[WHAT YOU NEED TO DO]
Leave out the images and return all the data word for word.

Before-and-after change records:
******

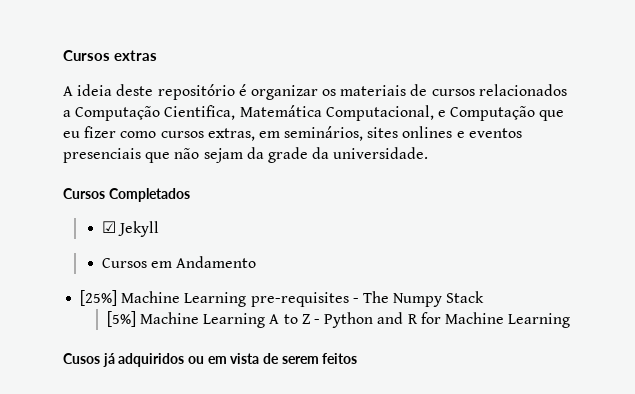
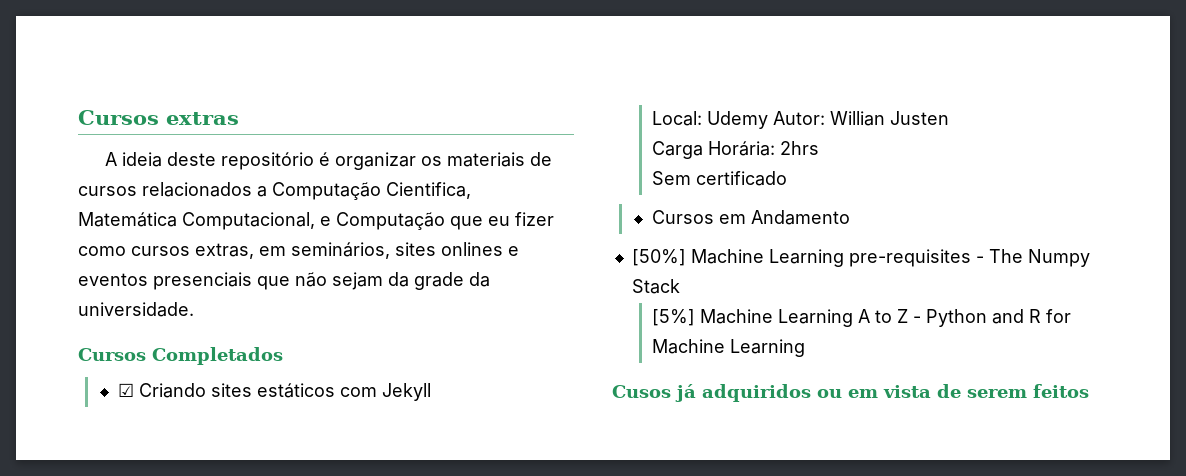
[118,221,160,237] Jekyll -> [138,383,431,401] [651,111,949,129] [651,141,819,159] [651,171,787,186] Criando sites estáticos com Jekyll // Local: Udemy Autor: Willian Justen // Carga Horária: 2hrs // Sem certificado
[80,290,118,306] [25%] -> [631,249,686,266] [50%]

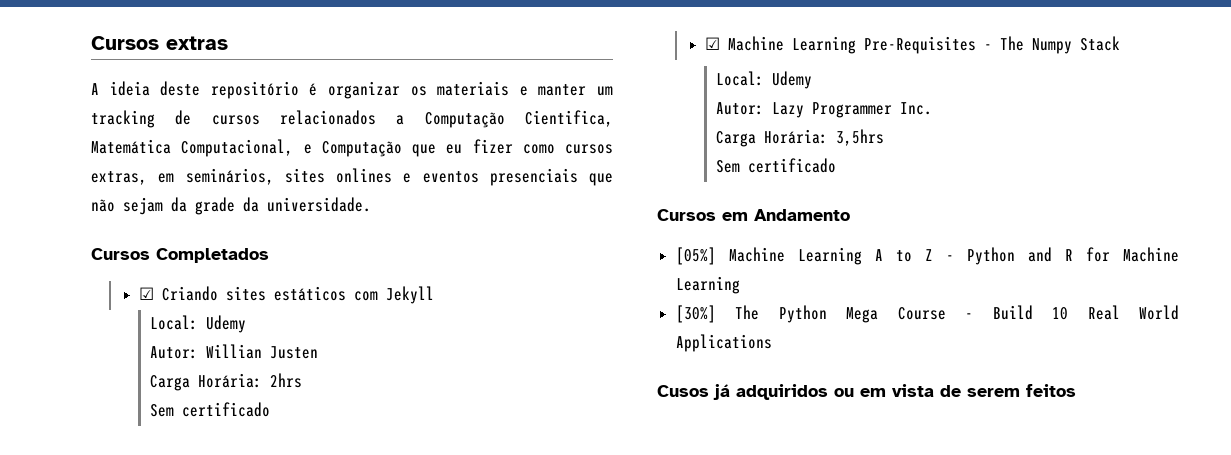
(526, 159) none -> [519,84,614,96] [91,110,155,128] e manter um tracking
(768, 120) none -> (246, 324) //
[651,210,850,225] [631,249,971,267] Cursos em Andamento // [50%] Machine Learning pre-requisites -> [705,36,977,54] ☑ Machine Learning Pre-Requisites
[651,309,695,326] [5%] -> [715,71,812,89] [715,102,932,118] [715,129,884,147] [715,158,836,173] [657,209,850,221] [675,247,716,265] Local: Udemy // Autor: Lazy Programmer Inc. // Carga Horária: 3,5hrs // Sem certificado // Cursos em Andamento // [05%]
(805, 348) none -> [675,305,1179,323] [675,334,772,352] // [30%] The Python Mega Course - Build 10 Real World Applications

******

[OUTPUT BELOW]
[118,221,160,237] Jekyll -> [138,383,431,401] [651,111,949,129] [651,141,819,159] [651,171,787,186] Criando sites estáticos com Jekyll // Local: Udemy Autor: Willian Justen // Carga Horária: 2hrs // Sem certificado
[80,290,118,306] [25%] -> [631,249,686,266] [50%]

(526, 159) none -> [519,84,614,96] [91,110,155,128] e manter um tracking
(768, 120) none -> (246, 324) //
[651,210,850,225] [631,249,971,267] Cursos em Andamento // [50%] Machine Learning pre-requisites -> [705,36,977,54] ☑ Machine Learning Pre-Requisites
[651,309,695,326] [5%] -> [715,71,812,89] [715,102,932,118] [715,129,884,147] [715,158,836,173] [657,209,850,221] [675,247,716,265] Local: Udemy // Autor: Lazy Programmer Inc. // Carga Horária: 3,5hrs // Sem certificado // Cursos em Andamento // [05%]
(805, 348) none -> [675,305,1179,323] [675,334,772,352] // [30%] The Python Mega Course - Build 10 Real World Applications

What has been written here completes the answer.